The vertical axis shows the autocorrelation coefficient, which normalizes the autocovariance at each lag by the variance. Horizontal reference lines mark the 95% significance bounds under the null hypothesis of white noise. The autocorrelation at lag 0 is always 1 by definition. See the formulas below for the precise definitions.
Questions This Plot Answers
- Are the data random?
- Is an observation related to adjacent observations?
- Is the time series white noise, sinusoidal, or autoregressive?
- What model best fits the observed time series?
- Is the simple constant-plus-error model valid?

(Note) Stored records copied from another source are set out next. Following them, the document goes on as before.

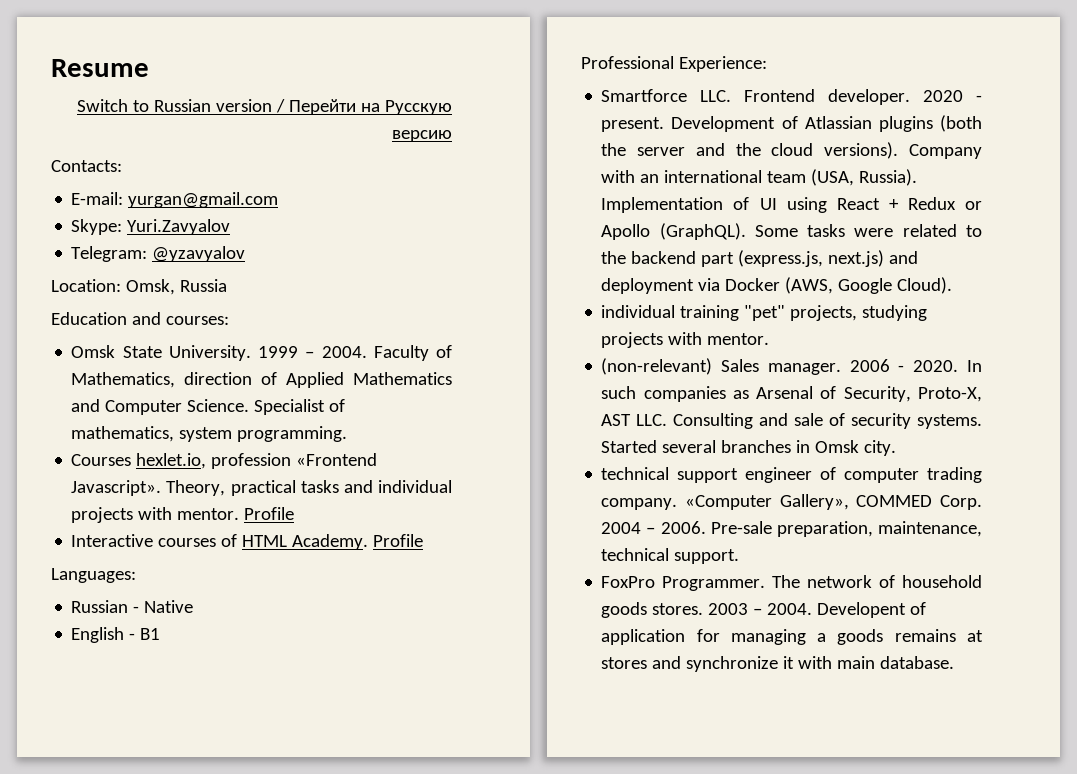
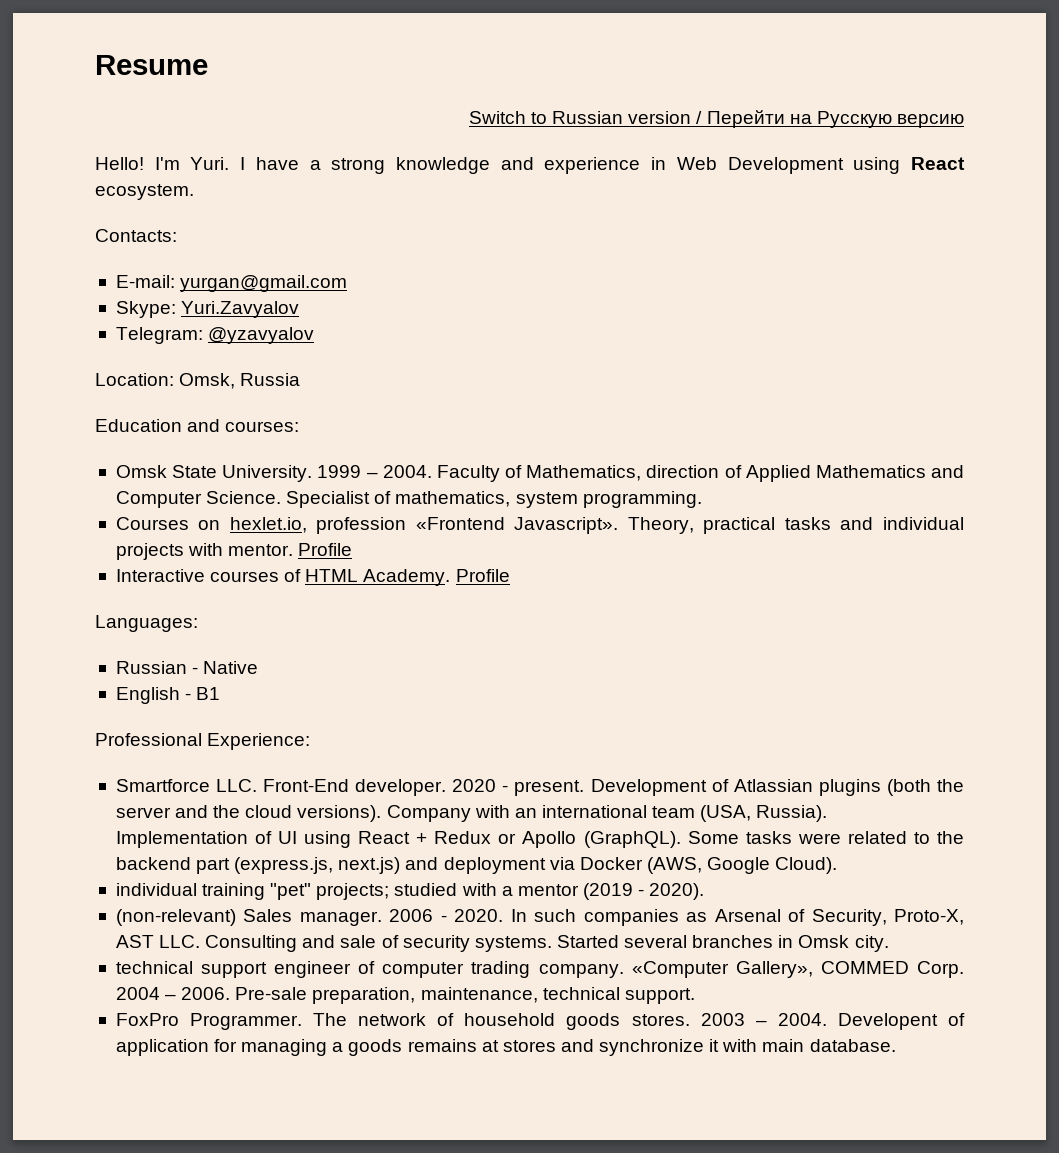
(452, 136) none -> [95,157,965,174] [95,184,194,200] // Hello! I'm Yuri. I have a strong knowledge and experience in Web Development using React ecosystem.
(132, 460) none -> [198,520,221,530] on
[744,89,816,102] Frontend -> [263,779,350,792] Front-End
[790,305,928,321] [601,332,770,348] projects, studying projects with mentor. -> [316,883,705,900] projects; studied with a mentor (2019 - 2020).

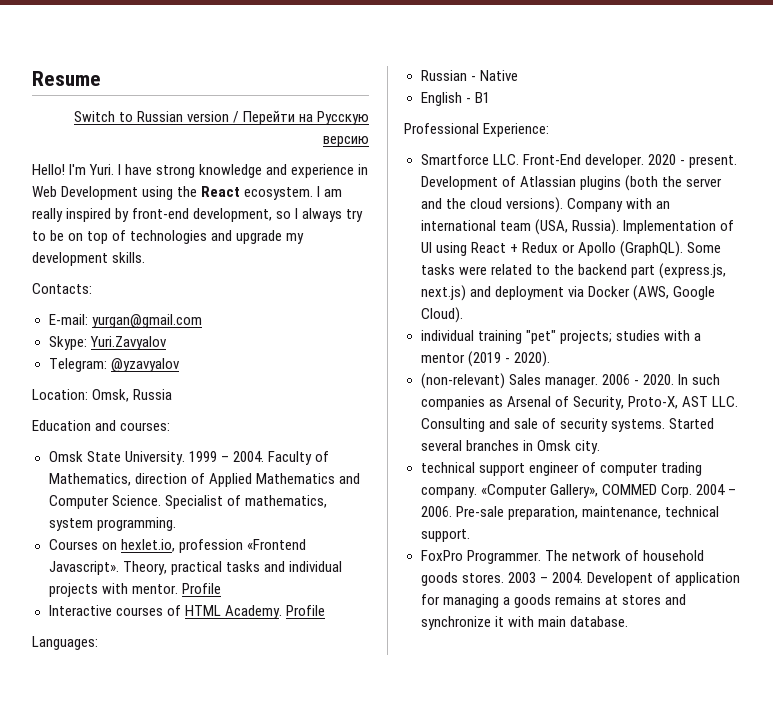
[309,160,321,170] a -> (153, 169) none
(901, 165) none -> [177,186,198,197] the
(194, 192) none -> [317,186,343,197] [32,208,364,222] [32,230,305,244] [32,252,146,266] I am really inspired by front-end development, so I always try to be on top of technologies and upgrade my development skills.
[394,883,458,896] studied -> [615,330,660,341] studies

- Is the standard error formula for sample means applicable?
Why It Matters
Randomness is one of the critical assumptions underlying the validity of engineering conclusions drawn from data. Most standard statistical tests depend on it, and common formulas such as the standard error of the mean become unreliable when serial dependence is present. Without randomness, the default univariate model breaks down, making parameter estimates and derived confidence intervals, control charts, and capability indices suspect. The autocorrelation plot is the primary tool for detecting this violation before flawed statistics lead to unsound engineering decisions.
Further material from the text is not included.